Exclude the pictures, then copy word for word the lines running from the beginning of the records through the line with "top: 113px;".
────
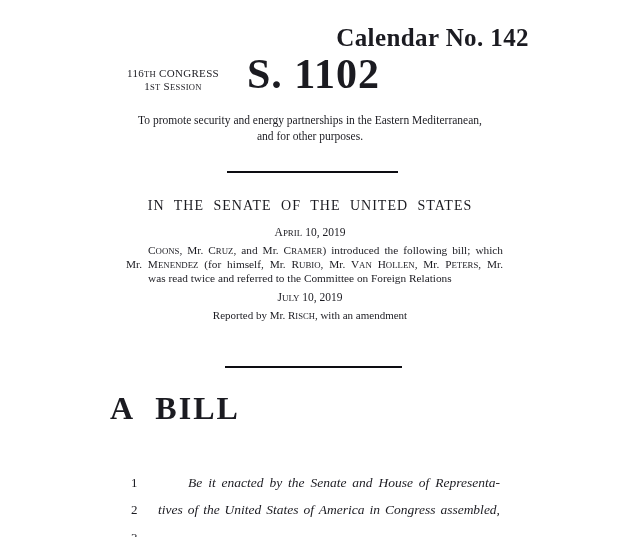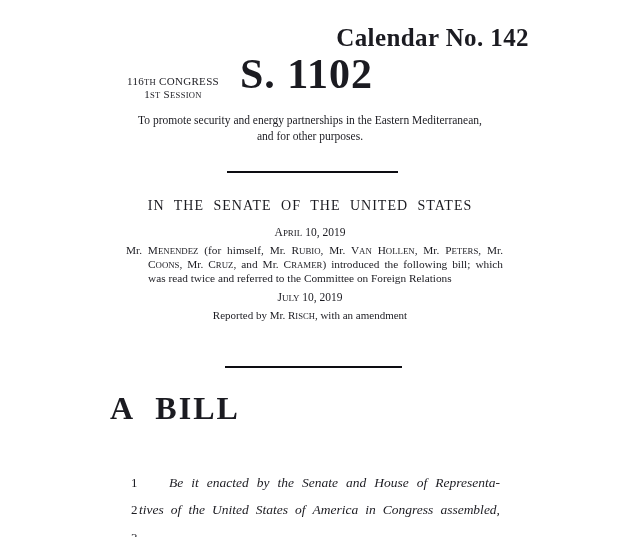--- a/index.html
+++ b/index.html
@@ -25,35 +25,35 @@
     width: 497px;
     text-align: right;
     font-size: 25px;
     font-weight: bold;
     letter-spacing: 0.4px;
     white-space: nowrap;
     padding-left: 32px;
   }
   .congress {
     position: absolute;
-    top: 76px;
+    top: 68px;
     left: 110px;
     width: 126px;
     text-align: center;
     font-size: 11px;
     line-height: 11.5px;
     letter-spacing: 0.3px;
     white-space: nowrap;
   }
   .bill-number {
     position: absolute;
     top: 50px;
     left: 240px;
     width: 140px;
-    text-align: left;
+    text-align: right;
     font-size: 42px;
     font-weight: bold;
     letter-spacing: 1px;
     white-space: nowrap;
   }
   .purpose1 {
     position: absolute;
     top: 113px;
     left: 110px;
     width: 400px;
@@ -152,21 +152,21 @@
   .lineno {
     position: absolute;
     left: 0;
     top: 0;
     width: 16px;
     font-size: 13px;
     font-style: normal;
   }
   .body-text {
     display: block;
-    margin-left: 8px;
+    margin-left: 27px;
     font-style: italic;
     text-align: justify;
     text-align-last: justify;
   }
   .body-text-indent { padding-left: 30px; }
 </style>
 </head>
 <body>
 
 <div class="page">
@@ -185,22 +185,22 @@
     <div>and for other purposes.</div>
   </div>
 
   <div class="rule rule-top"></div>
 
   <div class="senate">IN THE SENATE OF THE UNITED STATES</div>
 
   <div class="date date-april"><span>A</span><span class="sm">PRIL</span><span> 10, 2019</span></div>
 
   <div class="sponsors">
+    <div class="sp-line sp-just sp-ind"><span>C</span><span class="sm">OONS</span><span>, Mr. C</span><span class="sm">RUZ</span><span>, and Mr. C</span><span class="sm">RAMER</span><span>) introduced the following bill; which</span></div>
     <div class="sp-line sp-just"><span>Mr. M</span><span class="sm">ENENDEZ</span><span> (for himself, Mr. R</span><span class="sm">UBIO</span><span>, Mr. V</span><span class="sm">AN</span><span> H</span><span class="sm">OLLEN</span><span>, Mr. P</span><span class="sm">ETERS</span><span>, Mr.</span></div>
-    <div class="sp-line sp-just sp-ind"><span>C</span><span class="sm">OONS</span><span>, Mr. C</span><span class="sm">RUZ</span><span>, and Mr. C</span><span class="sm">RAMER</span><span>) introduced the following bill; which</span></div>
     <div class="sp-line sp-ind"><span>was read twice and referred to the Committee on Foreign Relations</span></div>
   </div>
 
   <div class="date date-july"><span>J</span><span class="sm">ULY</span><span> 10, 2019</span></div>
 
   <div class="reported"><span>Reported by Mr. R</span><span class="sm">ISCH</span><span>, with an amendment</span></div>
 
 
   <div class="rule rule-bottom"></div>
────
## Response
--- a/index.html
+++ b/index.html
@@ -25,35 +25,35 @@
     width: 497px;
     text-align: right;
     font-size: 25px;
     font-weight: bold;
     letter-spacing: 0.4px;
     white-space: nowrap;
     padding-left: 32px;
   }
   .congress {
     position: absolute;
-    top: 76px;
+    top: 68px;
     left: 110px;
     width: 126px;
     text-align: center;
     font-size: 11px;
     line-height: 11.5px;
     letter-spacing: 0.3px;
     white-space: nowrap;
   }
   .bill-number {
     position: absolute;
     top: 50px;
     left: 240px;
     width: 140px;
-    text-align: left;
+    text-align: right;
     font-size: 42px;
     font-weight: bold;
     letter-spacing: 1px;
     white-space: nowrap;
   }
   .purpose1 {
     position: absolute;
     top: 113px;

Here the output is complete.